#### [YOUR GOAL]
Copy every entry word for word. Skip the pictures.

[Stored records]

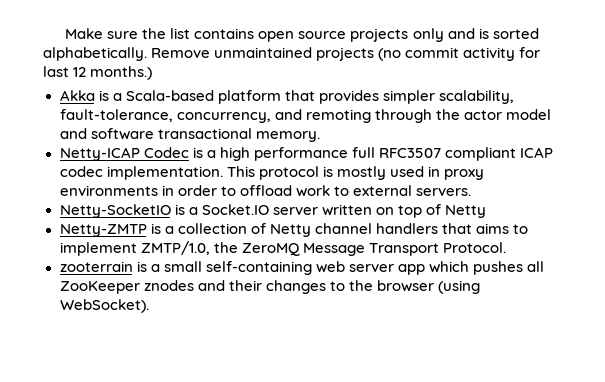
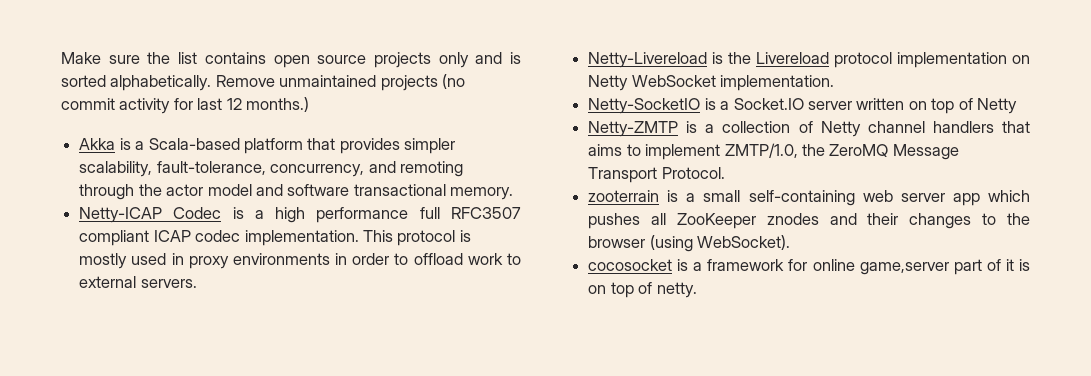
+ Netty-Livereload is the Livereload protocol implementation on Netty WebSocket implementation.
+ cocosocket is a framework for online game,server part of it is on top of netty.

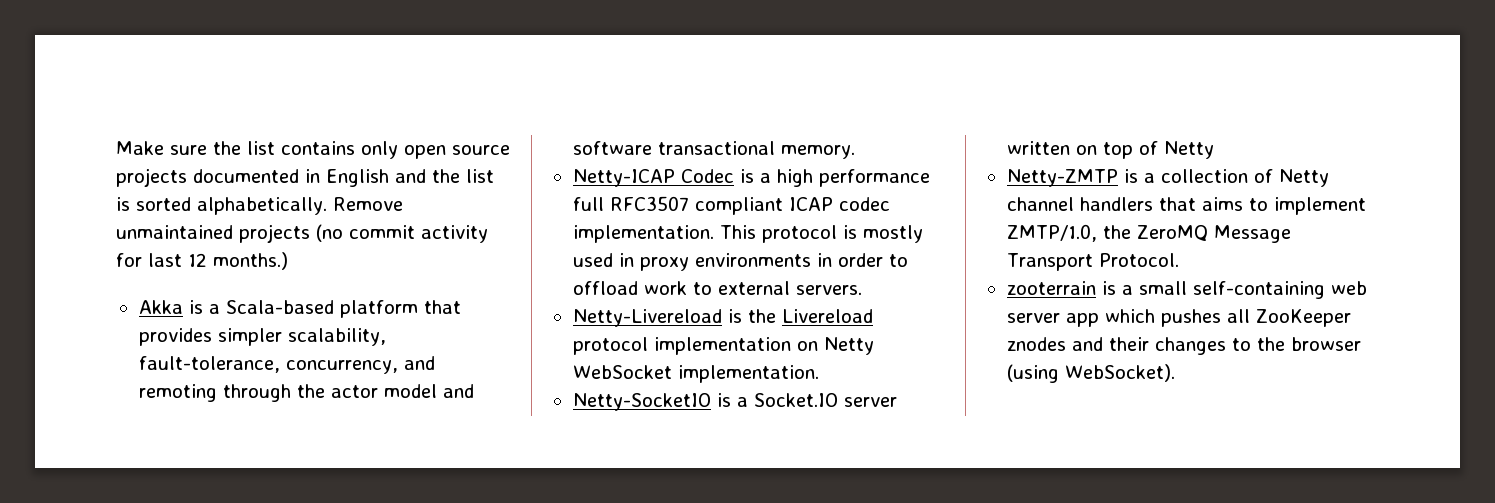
- Make sure the list contains open source projects only and is sorted alphabetically.
+ Make sure the list contains only open source projects documented in English and the list is sorted alphabetically.
- cocosocket is a framework for online game,server part of it is on top of netty.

#### [WRITTEN SOLUTION]
+ Netty-Livereload is the Livereload protocol implementation on Netty WebSocket implementation.
+ cocosocket is a framework for online game,server part of it is on top of netty.

- Make sure the list contains open source projects only and is sorted alphabetically.
+ Make sure the list contains only open source projects documented in English and the list is sorted alphabetically.
- cocosocket is a framework for online game,server part of it is on top of netty.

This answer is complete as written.